**WHAT THE TASK REQUIRES**
Where a picture appears, leave it out, and print the rest of the records as they are.

DATASET RECORDS section start

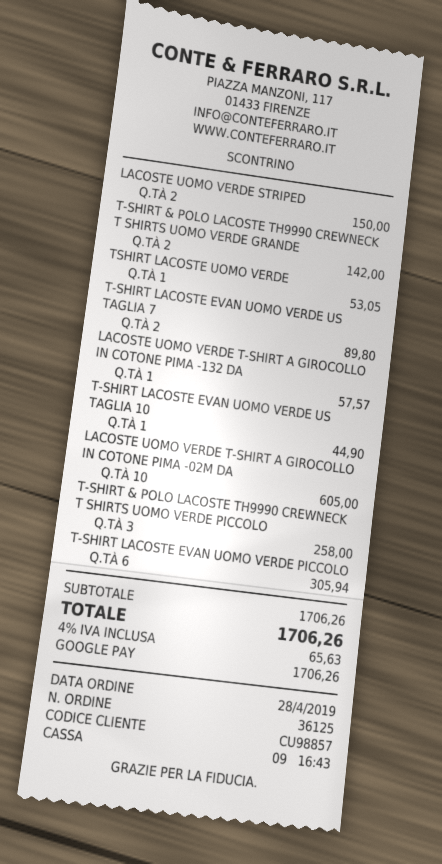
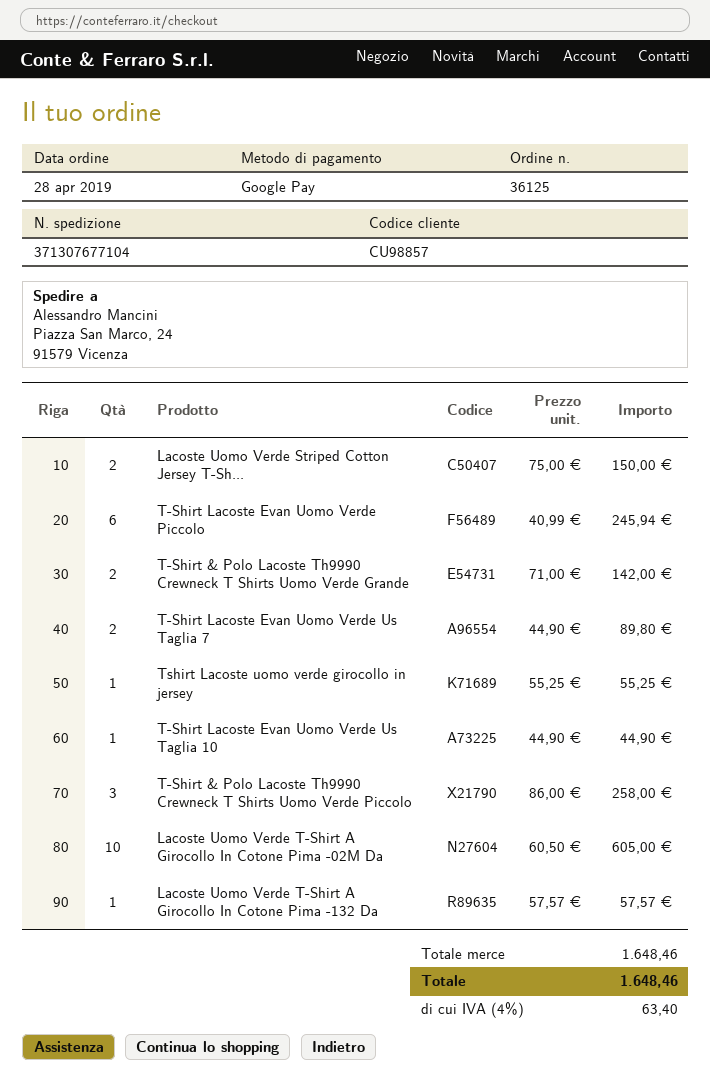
TSHIRT LACOSTE UOMO VERDE: 1 for 53.05 -> 1 for 55.25
T-SHIRT LACOSTE EVAN UOMO VERDE PICCOLO: 6 for 305.94 -> 6 for 245.94
subtotal: 1706.26 -> 1648.46
tax: 4% = 65.63 -> 4% = 63.40
total: 1706.26 -> 1648.46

DATASET RECORDS section end

**TASK OUTPUT**
TSHIRT LACOSTE UOMO VERDE: 1 for 53.05 -> 1 for 55.25
T-SHIRT LACOSTE EVAN UOMO VERDE PICCOLO: 6 for 305.94 -> 6 for 245.94
subtotal: 1706.26 -> 1648.46
tax: 4% = 65.63 -> 4% = 63.40
total: 1706.26 -> 1648.46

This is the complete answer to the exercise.